Kolejne pytanie czy Mir chciał obalać na serio?? Żarty! Każda z tych prób była wykonana na 50%, ni to obalenie ni próba albo markowanie. To było co najwyżej straszenie. Wg mnie Mir chciał być stójce dopóki toczył równorzędną walkę. "Próby" obalenia to stary numer żeby "znieczulić" obronę przeciwnika w stójce. Nasz Pedzian dąży do obaleń, bo nie ma na razie nic innego do zaoferowania i nie ma takich ambicji, ale mówienie że Frank=Submition=obalenie jest nie na miejscu. Mówił, że wygodnie czuje się z Mirkiem w każdej płaszczyźnie? Mówił! Dla zawodników walczących jednorodnie jednostronnie (tylko ziemia, tylko stójka itd) nie ma przyszłości w MMA. Lesnar tez już dostał ostrzeżenie, że brak stójki i operowanie tylko na "take-down"+"hammer" nie zawsze wystarczy. Gdyby Carwin nie spuchł, to w zapasach tez dałby sobie rade, ale stójce złoił Lesnarowi skórę. Mir w drugiej walce z BL też dobrze sobie poczynał do momentu pójścia na ziemie po tym kolanie.
Moim zdaniem toczenie stójki to dobry pomysł Mira, żeby nabrać pewności w tym elemencie.
Problem polega na tym, że analizujecie to jakby to była walka o coś i tłukli się na serio. Tak nie było i szkoda.

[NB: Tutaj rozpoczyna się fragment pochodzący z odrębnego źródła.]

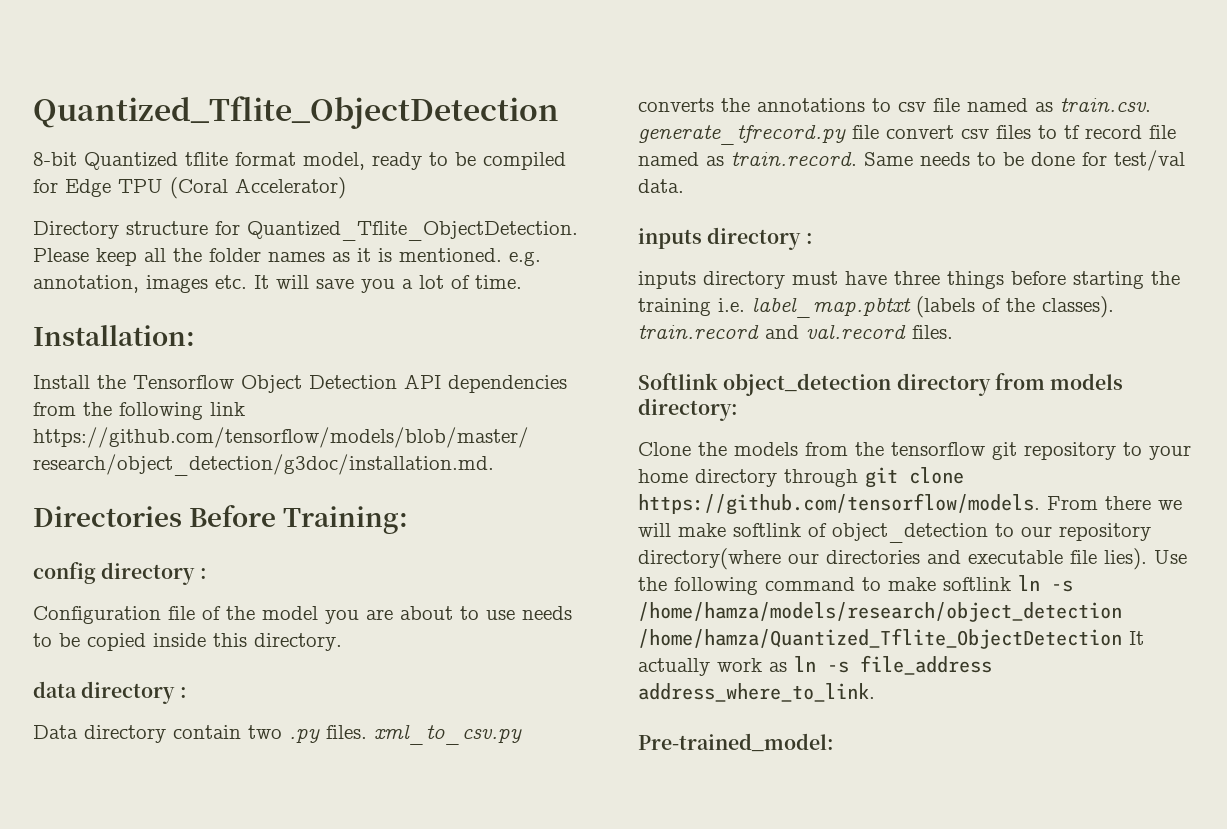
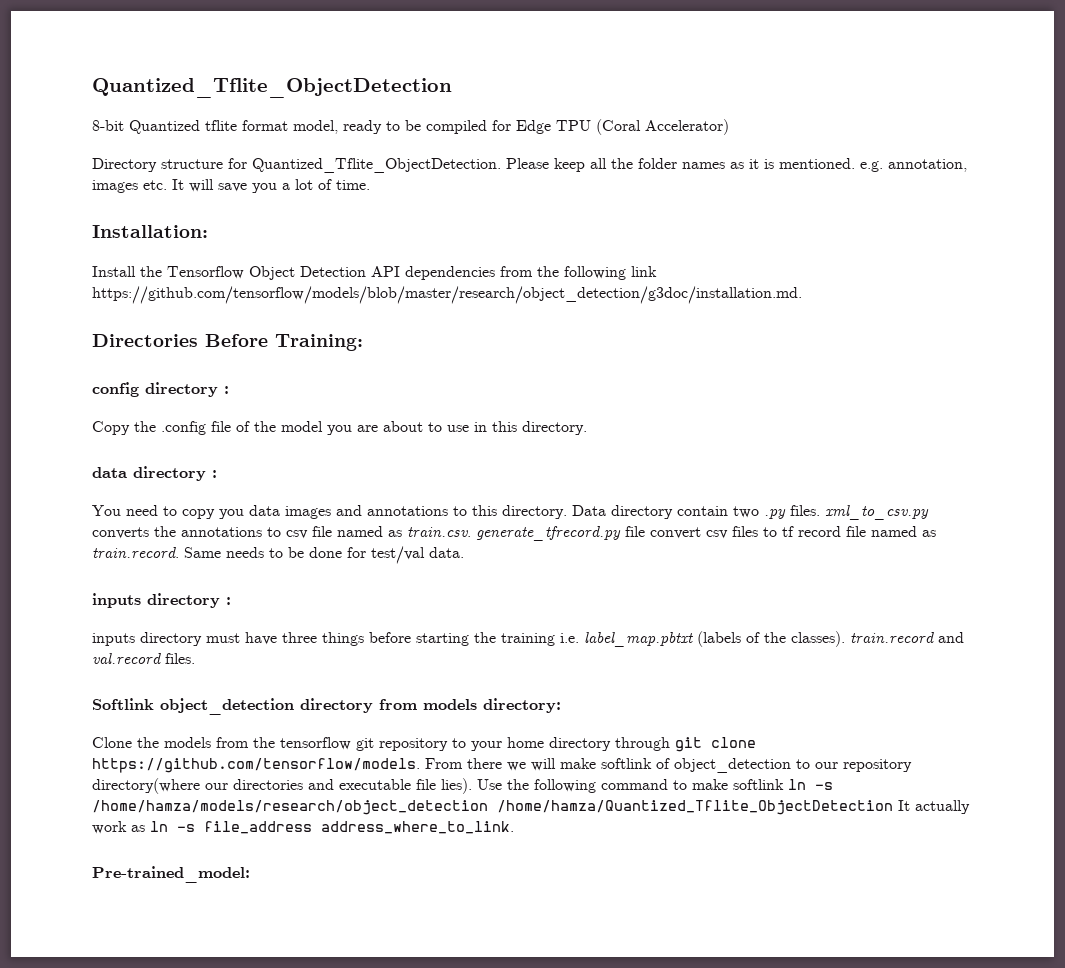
[33,606,161,624] Configuration -> [92,421,206,435] Copy the .config
[522,606,572,620] [33,633,206,651] needs to be copied inside -> [474,422,487,432] in
(187, 692) none -> [92,505,567,519] You need to copy you data images and annotations to this directory.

Mir ma mocną pozycję w UFC, która stoi mocno na jego działalności "w około" oktagonu. Kto inny za taki show pewnie poszedłby w odstawkę, bo UFC strasznie goni woły do roboty. A tak no cóż... Mirko oddał przysługę, że walka się odbyła. Frank wyszedł poklepać mistrza po ramieniu i porozmawiać. Sam się nie cieszył w ogóle co widać, bo to była żenada. Ale protestuję przeciwko wyciąganiu wniosków daleko idących wniosków z takiego sparingu:)
Poza tym walka na 100% ze starym mistrzem bez formy i mnóstwem urazów honoru nie przynosi.

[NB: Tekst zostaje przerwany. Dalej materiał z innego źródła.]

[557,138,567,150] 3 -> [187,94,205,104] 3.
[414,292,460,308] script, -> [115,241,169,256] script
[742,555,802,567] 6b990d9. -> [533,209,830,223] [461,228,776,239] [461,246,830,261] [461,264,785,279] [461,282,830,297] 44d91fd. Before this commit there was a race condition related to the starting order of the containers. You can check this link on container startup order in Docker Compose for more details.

Od początku trochę się dziwiłem bo tu i na necie sporo osób typowało wygraną CC. Tak jakby Pride skończyło się wczoraj. Można to porównać do pojedynku Lennoxa Lewisa z Tysonem. Tyson był już do bani a wielu wierzyło, że zbije Lewisa jakby była końcówka lat 80. Tylko że tamta walka była o coś, a ta...o gów. i do dup.
Zobaczymy teraz kogo i kiedy dadzą Frankowi albo komu dadzą Franka
Dana White sam jest sobie winien. Nie daje się Main Events gwiazdom schodzącym ze sceny.
Tańczysz to!!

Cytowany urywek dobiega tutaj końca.